A MicroStrategy brilhou na era das pontocom. Apesar das controvérsias iniciais e de não ter retomado seu ápice, a empresa manteve operações de software bem-sucedidas. (Fonte da imagem: CFOTO / Future Publishing, licenciada via Getty Images)
Em março de 2000, a empresa enfrentou um ponto crítico: erros contábeis obrigaram a revisão dos resultados financeiros dos dois anos anteriores. As ações despencaram 62% em apenas um dia, resultando em investigação da SEC e na perda de bilhões do patrimônio de Saylor.
Após a bolha das pontocom, a MicroStrategy passou duas décadas como uma empresa de software corporativo “respeitada, mas sem destaque”—lucrou com vendas de software, mas disputava mercado com gigantes como Microsoft e Oracle. Saylor permaneceu no comando, mas o peso da empresa foi reduzido em relação ao seu auge.
Em agosto de 2020, Saylor liderou a transição da MicroStrategy para DATCO, investindo US$ 250 milhões na aquisição de mais de 21.000 Bitcoins. Em 15 de setembro de 2025, a empresa detém cerca de 640.000 Bitcoins avaliados em US$ 47,2 bilhões. Nesse período, o valor de mercado da MicroStrategy saltou mais de 2.700% (crescimento anualizado de 92,0%), despertando enorme interesse de profissionais de finanças e fintech.
As DATCOs são comparáveis a “Permanent Capital Vehicles (PCVs)” presentes em infraestrutura energética e imobiliária—como Master Limited Partnerships (MLPs) e Real Estate Investment Trusts (REITs). Assim como esses veículos, as DATCOs oferecem aos investidores uma alternativa inovadora e, sob vários aspectos, superior para investir em ativos de longo prazo e baixa liquidez.
Os Master Limited Partnerships (MLPs) são pilares históricos do financiamento de infraestrutura e energia. (Fonte da imagem: Getty Images)
Empresas operacionais buscam capital permanente por diversos motivos.
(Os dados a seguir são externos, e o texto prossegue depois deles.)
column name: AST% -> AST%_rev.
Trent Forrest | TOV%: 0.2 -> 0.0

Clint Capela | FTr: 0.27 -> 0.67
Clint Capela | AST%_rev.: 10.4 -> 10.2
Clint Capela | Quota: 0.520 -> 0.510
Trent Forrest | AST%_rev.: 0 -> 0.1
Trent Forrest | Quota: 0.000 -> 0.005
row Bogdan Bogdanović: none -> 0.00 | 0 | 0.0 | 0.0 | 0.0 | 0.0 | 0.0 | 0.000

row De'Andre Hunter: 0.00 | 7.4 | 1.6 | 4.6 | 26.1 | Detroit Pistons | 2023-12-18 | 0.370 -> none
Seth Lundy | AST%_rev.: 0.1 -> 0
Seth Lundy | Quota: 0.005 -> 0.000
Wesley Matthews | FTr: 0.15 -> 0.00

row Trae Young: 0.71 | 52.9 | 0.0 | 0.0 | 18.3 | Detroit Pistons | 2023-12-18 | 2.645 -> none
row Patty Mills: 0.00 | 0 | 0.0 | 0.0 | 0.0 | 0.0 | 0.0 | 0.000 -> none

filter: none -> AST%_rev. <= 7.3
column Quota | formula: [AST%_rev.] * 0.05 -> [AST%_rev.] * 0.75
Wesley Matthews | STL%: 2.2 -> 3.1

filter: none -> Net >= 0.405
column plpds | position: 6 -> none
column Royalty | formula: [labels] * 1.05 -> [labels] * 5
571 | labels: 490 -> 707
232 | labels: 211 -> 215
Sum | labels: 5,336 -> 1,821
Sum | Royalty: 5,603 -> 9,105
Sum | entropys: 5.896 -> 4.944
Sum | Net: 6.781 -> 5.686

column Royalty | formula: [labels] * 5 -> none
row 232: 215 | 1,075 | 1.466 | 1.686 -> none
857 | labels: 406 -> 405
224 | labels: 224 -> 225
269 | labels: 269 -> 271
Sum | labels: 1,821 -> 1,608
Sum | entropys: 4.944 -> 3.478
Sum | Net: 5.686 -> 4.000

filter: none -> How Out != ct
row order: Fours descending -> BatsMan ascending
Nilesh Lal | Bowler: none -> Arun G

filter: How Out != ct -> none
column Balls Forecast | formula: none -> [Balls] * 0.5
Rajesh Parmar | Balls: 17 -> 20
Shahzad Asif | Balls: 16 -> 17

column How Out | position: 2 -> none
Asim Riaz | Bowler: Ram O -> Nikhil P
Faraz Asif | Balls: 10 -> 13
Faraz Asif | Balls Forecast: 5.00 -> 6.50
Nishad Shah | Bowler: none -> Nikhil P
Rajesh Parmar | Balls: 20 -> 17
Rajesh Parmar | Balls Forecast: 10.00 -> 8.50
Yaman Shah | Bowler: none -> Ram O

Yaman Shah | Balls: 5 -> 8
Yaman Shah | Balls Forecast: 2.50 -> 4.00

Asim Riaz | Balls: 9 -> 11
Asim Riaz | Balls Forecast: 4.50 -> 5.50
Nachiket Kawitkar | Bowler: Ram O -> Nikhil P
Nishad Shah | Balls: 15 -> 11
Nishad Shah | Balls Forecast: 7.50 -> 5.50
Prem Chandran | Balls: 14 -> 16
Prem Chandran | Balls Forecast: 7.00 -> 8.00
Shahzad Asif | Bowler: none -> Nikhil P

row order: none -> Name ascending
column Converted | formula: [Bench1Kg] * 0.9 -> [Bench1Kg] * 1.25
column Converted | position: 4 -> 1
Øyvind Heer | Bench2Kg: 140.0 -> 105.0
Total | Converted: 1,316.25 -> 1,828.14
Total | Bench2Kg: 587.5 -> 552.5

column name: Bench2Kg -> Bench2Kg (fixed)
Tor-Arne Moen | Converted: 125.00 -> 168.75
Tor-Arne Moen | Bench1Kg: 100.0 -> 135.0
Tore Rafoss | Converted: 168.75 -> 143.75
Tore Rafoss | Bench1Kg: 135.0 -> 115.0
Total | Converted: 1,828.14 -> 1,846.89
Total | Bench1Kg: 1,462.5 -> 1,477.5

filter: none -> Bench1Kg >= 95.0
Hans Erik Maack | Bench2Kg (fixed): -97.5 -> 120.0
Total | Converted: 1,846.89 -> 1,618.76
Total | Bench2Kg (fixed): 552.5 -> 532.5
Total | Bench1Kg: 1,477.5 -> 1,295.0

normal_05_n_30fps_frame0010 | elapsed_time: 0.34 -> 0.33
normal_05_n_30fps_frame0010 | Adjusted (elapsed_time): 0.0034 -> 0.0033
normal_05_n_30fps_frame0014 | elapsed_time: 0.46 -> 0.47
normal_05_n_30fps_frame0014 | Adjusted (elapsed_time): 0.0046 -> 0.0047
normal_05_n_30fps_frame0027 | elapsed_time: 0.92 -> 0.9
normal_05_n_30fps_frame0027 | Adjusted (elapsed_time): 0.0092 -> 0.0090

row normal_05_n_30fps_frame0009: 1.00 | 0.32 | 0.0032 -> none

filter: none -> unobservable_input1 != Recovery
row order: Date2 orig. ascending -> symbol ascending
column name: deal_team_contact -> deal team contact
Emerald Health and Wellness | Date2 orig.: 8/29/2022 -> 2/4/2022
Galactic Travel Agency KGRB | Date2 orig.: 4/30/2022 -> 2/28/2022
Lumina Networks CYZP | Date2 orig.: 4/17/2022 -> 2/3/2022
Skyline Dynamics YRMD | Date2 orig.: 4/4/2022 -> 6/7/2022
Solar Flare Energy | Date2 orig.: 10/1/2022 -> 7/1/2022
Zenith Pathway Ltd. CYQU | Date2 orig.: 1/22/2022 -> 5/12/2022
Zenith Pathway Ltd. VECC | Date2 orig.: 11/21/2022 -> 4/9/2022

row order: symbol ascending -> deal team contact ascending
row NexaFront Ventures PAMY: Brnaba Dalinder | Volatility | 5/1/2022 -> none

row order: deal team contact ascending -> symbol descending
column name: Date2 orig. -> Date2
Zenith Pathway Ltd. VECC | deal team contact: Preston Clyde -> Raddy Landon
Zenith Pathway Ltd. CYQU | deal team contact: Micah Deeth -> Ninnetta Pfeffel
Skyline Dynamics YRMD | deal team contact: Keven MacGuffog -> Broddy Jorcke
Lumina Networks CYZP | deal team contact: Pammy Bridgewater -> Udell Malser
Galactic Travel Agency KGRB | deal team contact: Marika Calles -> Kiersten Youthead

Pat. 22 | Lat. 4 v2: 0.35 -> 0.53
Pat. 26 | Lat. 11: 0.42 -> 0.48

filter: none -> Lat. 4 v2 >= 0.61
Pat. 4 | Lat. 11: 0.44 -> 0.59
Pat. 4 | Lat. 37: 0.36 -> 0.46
Em setores em que o retorno leva anos para se concretizar, o capital permanente é o chamado “capital paciente”: ao contrário dos fundos tradicionais de private equity ou venture capital, que têm ciclos de sete a dez anos, os PCVs são desenhados para durar, permitindo o alinhamento entre operações e crescimento de investimentos de longo prazo.
Os veículos de capital permanente surgiram para atender à demanda por “estruturas de investimento voltadas à geração de valor de longo prazo”, principalmente em mercados privados. Eles oferecem aos investidores acesso mais estável, paciente e flexível a ativos de alto potencial.
Esses veículos expandem o acesso ao private equity, crédito privado, imóveis e outros “ativos de nicho ou ilíquidos do mercado privado”—tradicionalmente reservados a investidores institucionais. Apesar da maior acessibilidade aos ativos digitais, investidores de varejo ainda enfrentam dificuldades para navegar pela variedade de produtos e métodos de participação.
Os veículos de capital permanente também são mais flexíveis em relação a subscrições e resgates (por exemplo, janelas de liquidez trimestrais ou anuais)—vantagem significativa sobre fundos privados tradicionais, que exigem bloqueio total do capital pelo período do fundo.
Para gestores de fundos e executivos, o capital contínuo e estável elimina a necessidade de “captação permanente”, permitindo foco em gestão, operações de investimento e geração de retornos—e fortalecendo a capacidade de enfrentar oscilações temporárias do mercado. A liderança pode implementar estratégias de longo prazo sem estar refém das demandas imediatas do mercado.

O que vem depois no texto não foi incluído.